ACTIVITY
Going through the entries below, copy out each line that contains "Sonra".

——

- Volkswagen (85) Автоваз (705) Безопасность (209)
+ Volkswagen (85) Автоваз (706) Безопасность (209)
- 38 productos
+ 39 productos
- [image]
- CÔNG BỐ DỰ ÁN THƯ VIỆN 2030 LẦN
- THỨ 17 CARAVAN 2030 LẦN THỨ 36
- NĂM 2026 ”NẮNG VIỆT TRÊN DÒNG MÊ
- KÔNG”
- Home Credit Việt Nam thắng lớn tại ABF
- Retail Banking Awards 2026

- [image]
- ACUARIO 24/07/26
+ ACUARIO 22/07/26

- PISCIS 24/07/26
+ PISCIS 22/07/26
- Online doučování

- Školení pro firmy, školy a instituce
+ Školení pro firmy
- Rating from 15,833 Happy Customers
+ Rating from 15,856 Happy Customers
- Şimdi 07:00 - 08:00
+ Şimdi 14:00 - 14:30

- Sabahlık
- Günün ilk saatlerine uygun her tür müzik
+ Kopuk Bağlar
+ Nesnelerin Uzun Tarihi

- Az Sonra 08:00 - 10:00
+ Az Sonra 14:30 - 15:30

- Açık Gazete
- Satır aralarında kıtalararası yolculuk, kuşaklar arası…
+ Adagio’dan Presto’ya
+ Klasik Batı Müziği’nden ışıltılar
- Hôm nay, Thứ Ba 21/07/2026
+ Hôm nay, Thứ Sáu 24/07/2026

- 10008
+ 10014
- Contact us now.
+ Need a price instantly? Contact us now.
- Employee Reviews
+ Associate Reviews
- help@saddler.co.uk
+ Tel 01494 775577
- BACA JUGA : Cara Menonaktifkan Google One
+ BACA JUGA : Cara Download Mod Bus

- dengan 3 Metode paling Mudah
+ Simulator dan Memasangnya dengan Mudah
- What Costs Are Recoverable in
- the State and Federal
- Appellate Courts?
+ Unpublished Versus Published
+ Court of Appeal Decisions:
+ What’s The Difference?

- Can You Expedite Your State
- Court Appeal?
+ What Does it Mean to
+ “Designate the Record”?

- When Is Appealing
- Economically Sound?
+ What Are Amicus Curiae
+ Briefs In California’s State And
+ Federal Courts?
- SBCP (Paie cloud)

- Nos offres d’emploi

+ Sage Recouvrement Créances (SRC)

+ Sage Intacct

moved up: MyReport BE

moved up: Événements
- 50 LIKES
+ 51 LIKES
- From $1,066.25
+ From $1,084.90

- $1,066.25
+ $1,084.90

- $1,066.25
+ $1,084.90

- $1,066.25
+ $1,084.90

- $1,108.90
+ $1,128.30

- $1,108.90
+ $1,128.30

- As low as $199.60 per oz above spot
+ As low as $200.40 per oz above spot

——

WRITTEN SOLUTION
- Az Sonra 08:00 - 10:00
+ Az Sonra 14:30 - 15:30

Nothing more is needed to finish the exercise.